TASK DESCRIPTION »
Exactly and only the lines from the line holding "24px 24px 24px;" to the end of the records should be reproduced. Leave pictures out.
(DATA PROVIDED begins)
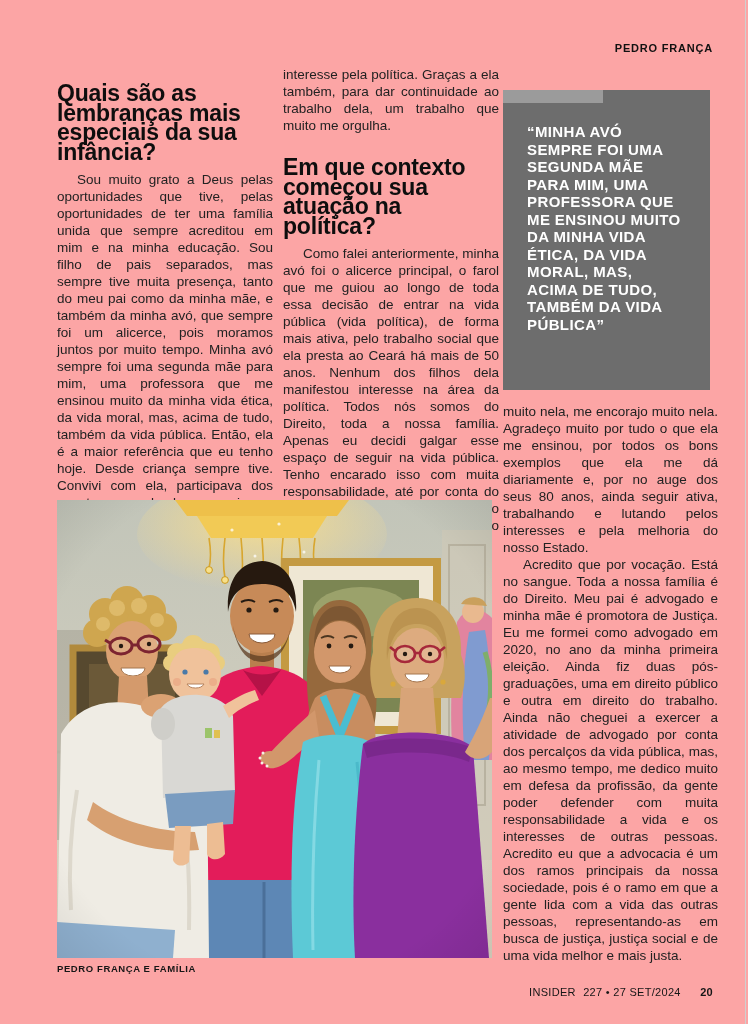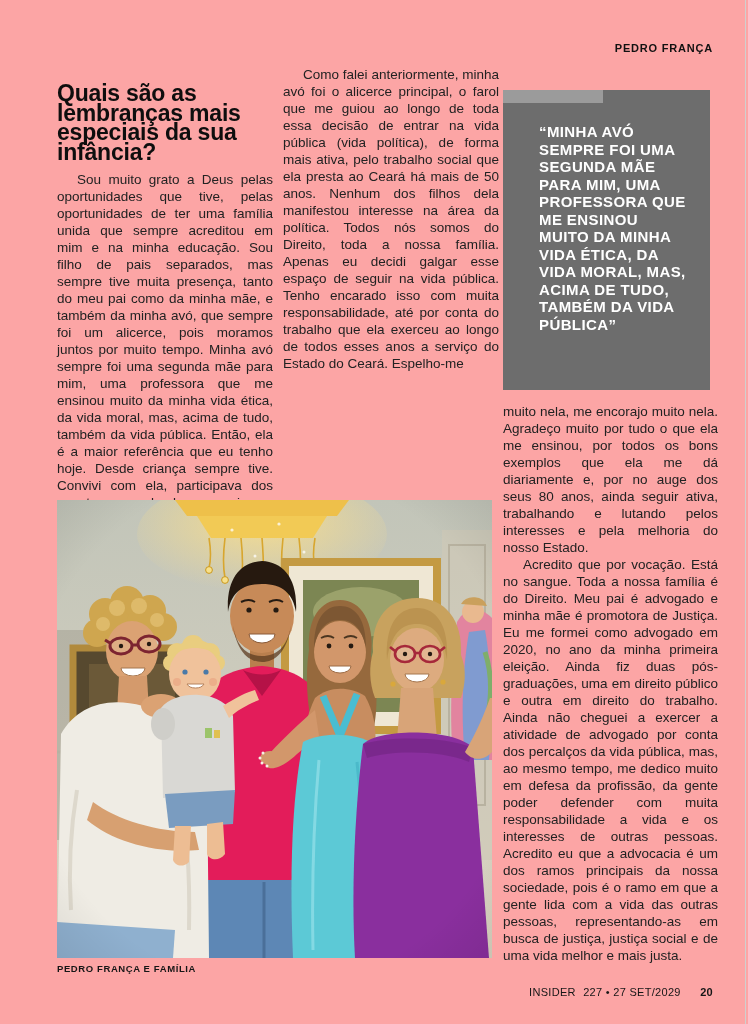--- a/index.html
+++ b/index.html
@@ -76,6 +76,7 @@
   </div>
 
   <div class="col col2">
+    <p class="body-text">interesse pela política. Graças a ela também, para dar continuidade ao trabalho dela, um trabalho que muito me orgulha.</p>
     <p class="body-text indent">Como falei anteriormente, minha avó foi o alicerce principal, o farol que me guiou ao longo de toda essa decisão de entrar na vida pública (vida política), de forma mais ativa, pelo trabalho social que ela presta ao Ceará há mais de 50 anos. Nenhum dos filhos dela manifestou interesse na área da política. Todos nós somos do Direito, toda a nossa família. Apenas eu decidi galgar esse espaço de seguir na vida pública. Tenho encarado isso com muita responsabilidade, até por conta do trabalho que ela exerceu ao longo de todos esses anos a serviço do Estado do Ceará. Espelho-me</p>
   </div>
 

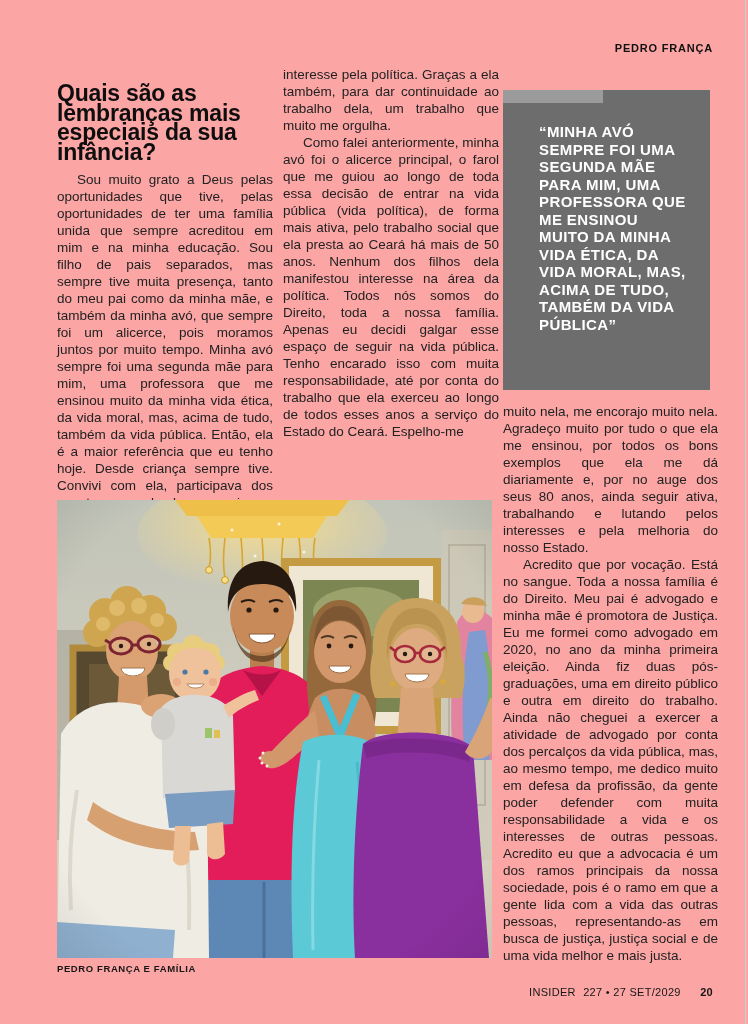--- a/index.html
+++ b/index.html
@@ -33,7 +33,7 @@
   .quote-box{
     position:relative;width:207px;min-height:300px;box-sizing:border-box;
     background:var(--quote_box,#6d6d6d);
-    padding:33px 24px 24px 36px;
+    padding:33px 24px 24px 24px;
   }
   .quote-tab{
     position:absolute;top:0;left:0;width:100px;height:13px;

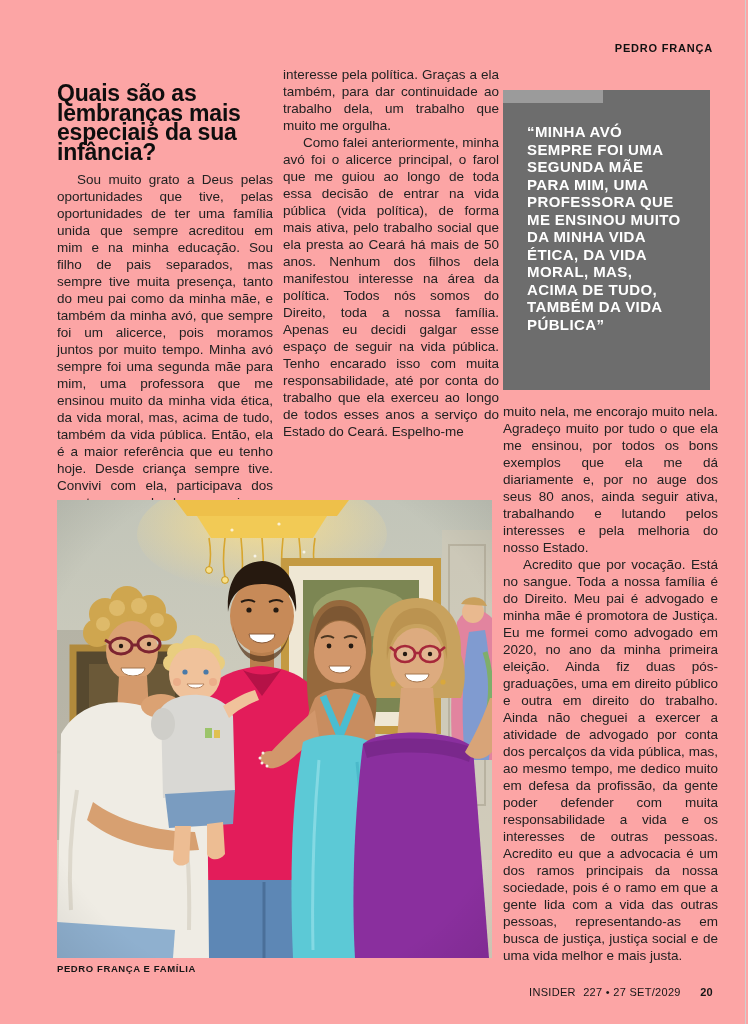--- a/index.html
+++ b/index.html
@@ -77,6 +77,7 @@
 
   <div class="col col2">
     <p class="body-text">interesse pela política. Graças a ela também, para dar continuidade ao trabalho dela, um trabalho que muito me orgulha.</p>
+    <h2 class="qhead">Em que contexto começou sua atuação na política?</h2>
     <p class="body-text indent">Como falei anteriormente, minha avó foi o alicerce principal, o farol que me guiou ao longo de toda essa decisão de entrar na vida pública (vida política), de forma mais ativa, pelo trabalho social que ela presta ao Ceará há mais de 50 anos. Nenhum dos filhos dela manifestou interesse na área da política. Todos nós somos do Direito, toda a nossa família. Apenas eu decidi galgar esse espaço de seguir na vida pública. Tenho encarado isso com muita responsabilidade, até por conta do trabalho que ela exerceu ao longo de todos esses anos a serviço do Estado do Ceará. Espelho-me</p>
   </div>
 

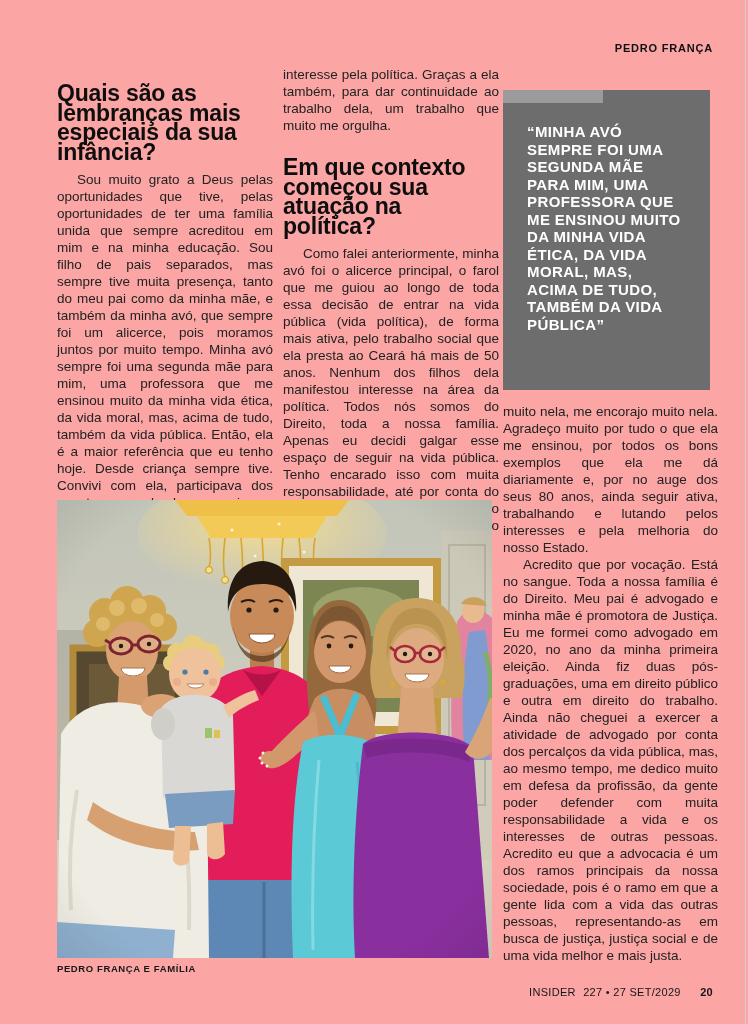--- a/index.html
+++ b/index.html
@@ -292,7 +292,7 @@
 
   <div class="footer">
     <span class="mag">INSIDER</span>
-    <span class="issue">227 • 27 SET/2029</span>
+    <span class="issue">227 • 27 SET/2024</span>
     <span class="pagenum">20</span>
   </div>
(DATA PROVIDED ends)
SOLUTION FOR THIS PROBLEM »
+    padding:33px 24px 24px 24px;
   }
   .quote-tab{
     position:absolute;top:0;left:0;width:100px;height:13px;

--- a/index.html
+++ b/index.html
@@ -77,6 +77,7 @@
 
   <div class="col col2">
     <p class="body-text">interesse pela política. Graças a ela também, para dar continuidade ao trabalho dela, um trabalho que muito me orgulha.</p>
+    <h2 class="qhead">Em que contexto começou sua atuação na política?</h2>
     <p class="body-text indent">Como falei anteriormente, minha avó foi o alicerce principal, o farol que me guiou ao longo de toda essa decisão de entrar na vida pública (vida política), de forma mais ativa, pelo trabalho social que ela presta ao Ceará há mais de 50 anos. Nenhum dos filhos dela manifestou interesse na área da política. Todos nós somos do Direito, toda a nossa família. Apenas eu decidi galgar esse espaço de seguir na vida pública. Tenho encarado isso com muita responsabilidade, até por conta do trabalho que ela exerceu ao longo de todos esses anos a serviço do Estado do Ceará. Espelho-me</p>
   </div>
 

--- a/index.html
+++ b/index.html
@@ -292,7 +292,7 @@
 
   <div class="footer">
     <span class="mag">INSIDER</span>
-    <span class="issue">227 • 27 SET/2029</span>
+    <span class="issue">227 • 27 SET/2024</span>
     <span class="pagenum">20</span>
   </div>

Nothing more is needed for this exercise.